Mais la Stratégie de lutte contre la pauvreté se matérialise aussi à travers de « grandes réformes impulsées », ajoute Olivier Noblecourt. Ainsi pour ouvrir les crèches aux enfants pauvres, un « bonus mixité sociale » peut désormais être versé – à ce stade à un établissement sur quatre. Quant à l’obligation de formation jusqu’à 18 ans, elle est maintenant engagée pour la rentrée 2020. Le délégué interministériel évoque encore le plan de formation de 250 000 travailleurs sociaux, de « l’aller vers » à l’intervention collective, qui débutera l’an prochain. La Stratégie recouvre « des réponses immédiates, ainsi qu’une transformation de notre modèle social », commente le délégué.
Revenu universel d'activité
Quant à la concertation sur le revenu universel d’activité, d’abord lancée entre experts en juin, elle sera ouverte au public dès le 3 octobre, notamment par le lancement d’un site internet dédié. Cependant Christelle Dubos peut déjà préciser que les aides au logement seront bel et bien intégrées dans cette allocation unique, afin de simplifier les démarches et de lutter contre le non-recours. « Mais nous garantissons qu’un supplément logement sera identifié et que le tiers payant sera mis en place. » Après cette concertation, le revenu universel d’activité, tout comme le service public de l’insertion, sera défini par un projet de loi, soumis au Parlement dès 2020.
Changements de méthode
La Stratégie contre la pauvreté passe ainsi par plusieurs changements de méthode, remarque Olivier Noblecourt. Certains de ses engagements, comme la fin des sorties sèches de l’aide sociale à l’enfance, se réalisent à travers des contractualisations avec les départements. Et celles-ci sont désormais conclues partout – sauf avec les Hauts-de-Seine et les Yvelines selon nos informations. Quant à la participation des personnes concernées, elle doit encore prendre corps fin octobre, comme le révèle Christelle Dubos : la composition du Conseil national des politiques de lutte contre la pauvreté et l’exclusion sociale (CNLE) sera alors révisée, pour intégrer 50 % de bénéficiaires des minima sociaux. « Je suis heurté quand j’entends que le choc de participation n’aurait pas eu lieu », commente Olivier Noblecourt.
Mises au point
Le délégué interministériel en profite donc pour quelques mises au point. « Je ne peux pas laisser dire que les 10 % les plus pauvres auraient vu leur pouvoir d’achat diminuer.

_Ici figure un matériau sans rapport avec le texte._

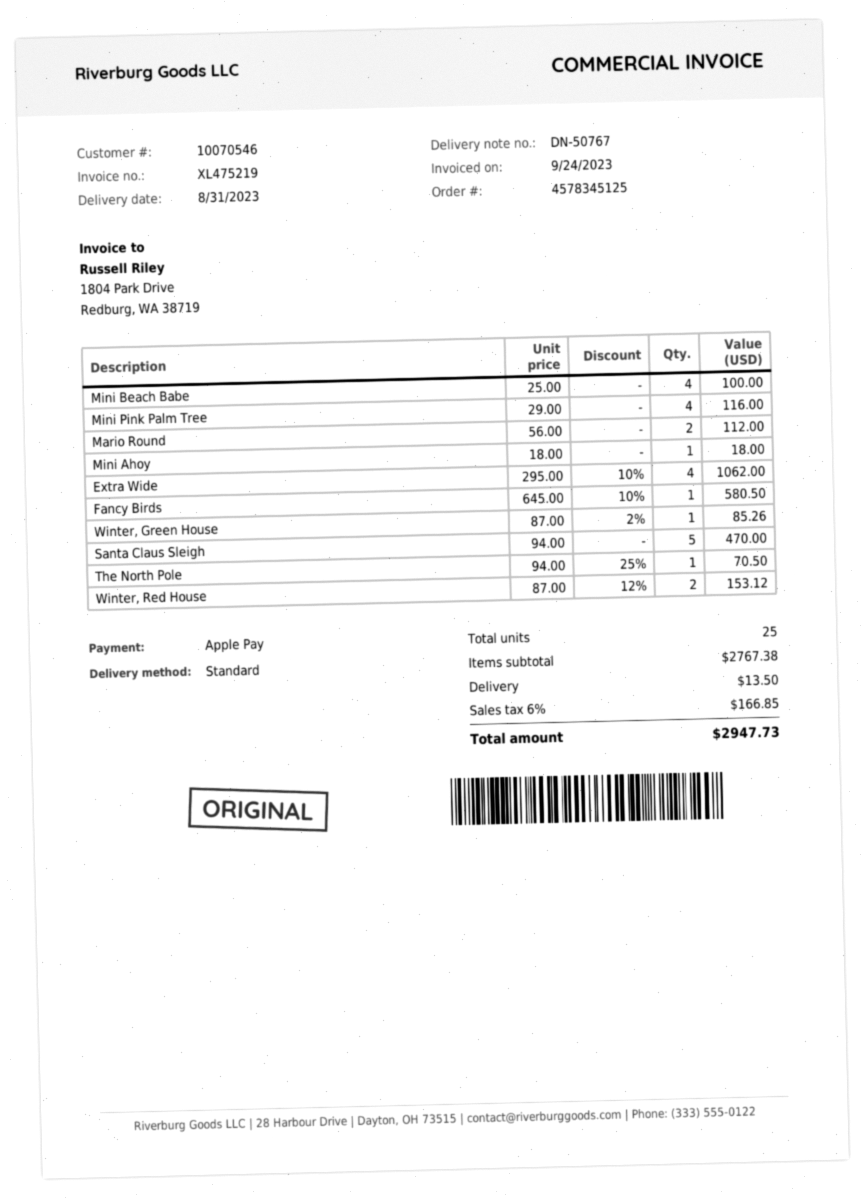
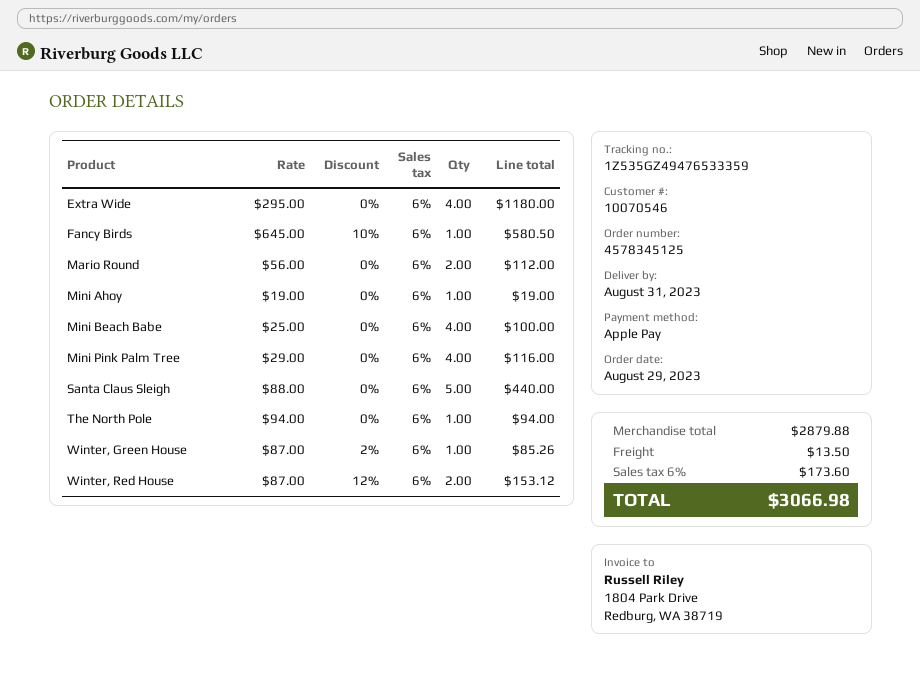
Mini Ahoy: 1 x 18.00 = 18.00 -> 1 x 19.00 = 19.00
Extra Wide: 4 x 295.00 - 10% = 1062.00 -> 4 x 295.00 = 1180.00
Santa Claus Sleigh: 5 x 94.00 = 470.00 -> 5 x 88.00 = 440.00
The North Pole: 1 x 94.00 - 25% = 70.50 -> 1 x 94.00 = 94.00
subtotal: 2767.38 -> 2879.88
tax: 6% = 166.85 -> 6% = 173.60
total: 2947.73 -> 3066.98

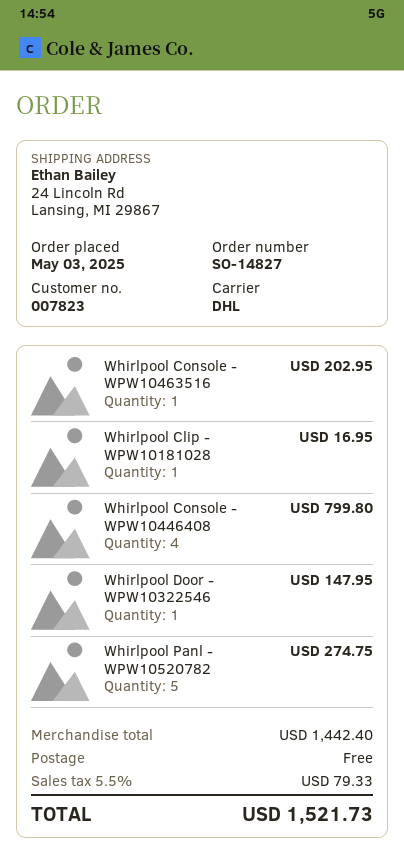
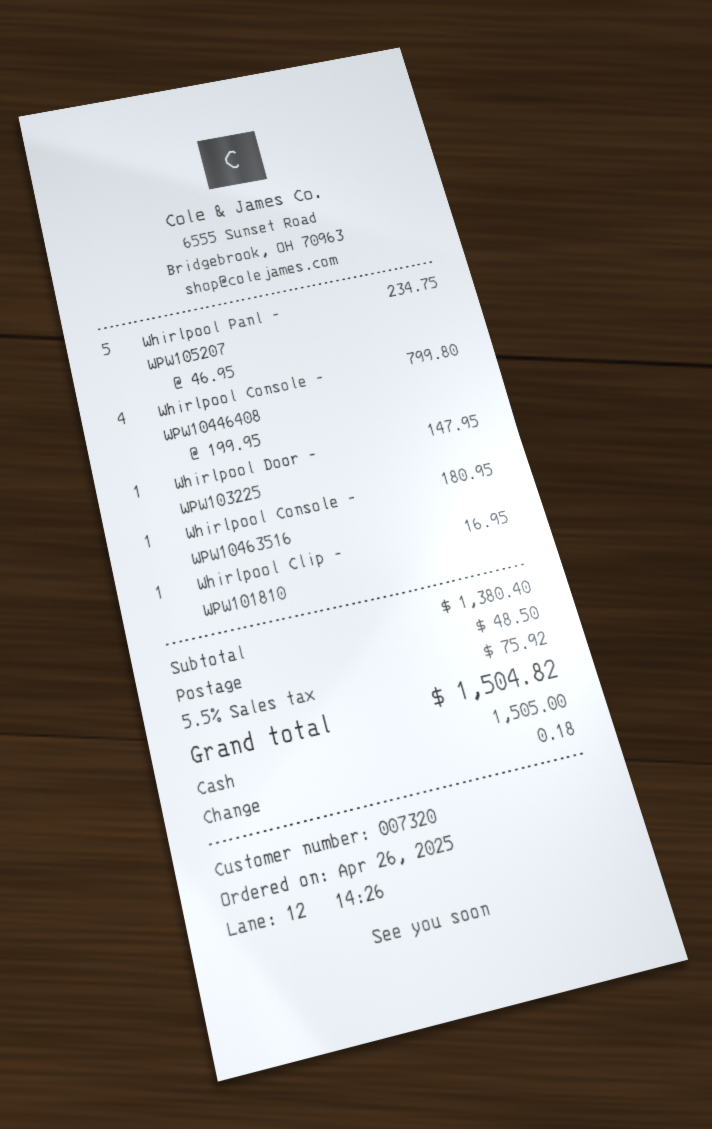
order date: 2025-05-03 -> 2025-04-26
customer number: 007823 -> 007320
Whirlpool Console - WPW10463516: 1 for 202.95 -> 1 for 180.95
Whirlpool Panl - WPW10520782: 5 for 274.75 -> 5 for 234.75
subtotal: 1442.40 -> 1380.40
shipping: 0.00 -> 48.50
tax: 5.5% = 79.33 -> 5.5% = 75.92
total: 1521.73 -> 1504.82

Je vous mets au défi de trouver un chiffre scientifiquement établi. » Pour sa part, Olivier Noblecourt cite une étude de l’Observatoire français des conjonctures économiques, prévoyant qu’en 2019 « les 5% de ménages les plus modestes verraient leur revenu disponible s’accroître en moyenne de 60 euros par an ». « Faisons collectivement preuve d’humilité », conclut le délégué interministériel. « Les graines sont semées, une dynamique est à l’œuvre. » Olivier Noblecourt devait, dans la foulée, ouvrir la première « Conférence nationale des acteurs » organisée en Seine-Saint-Denis pour ce premier anniversaire de la Stratégie.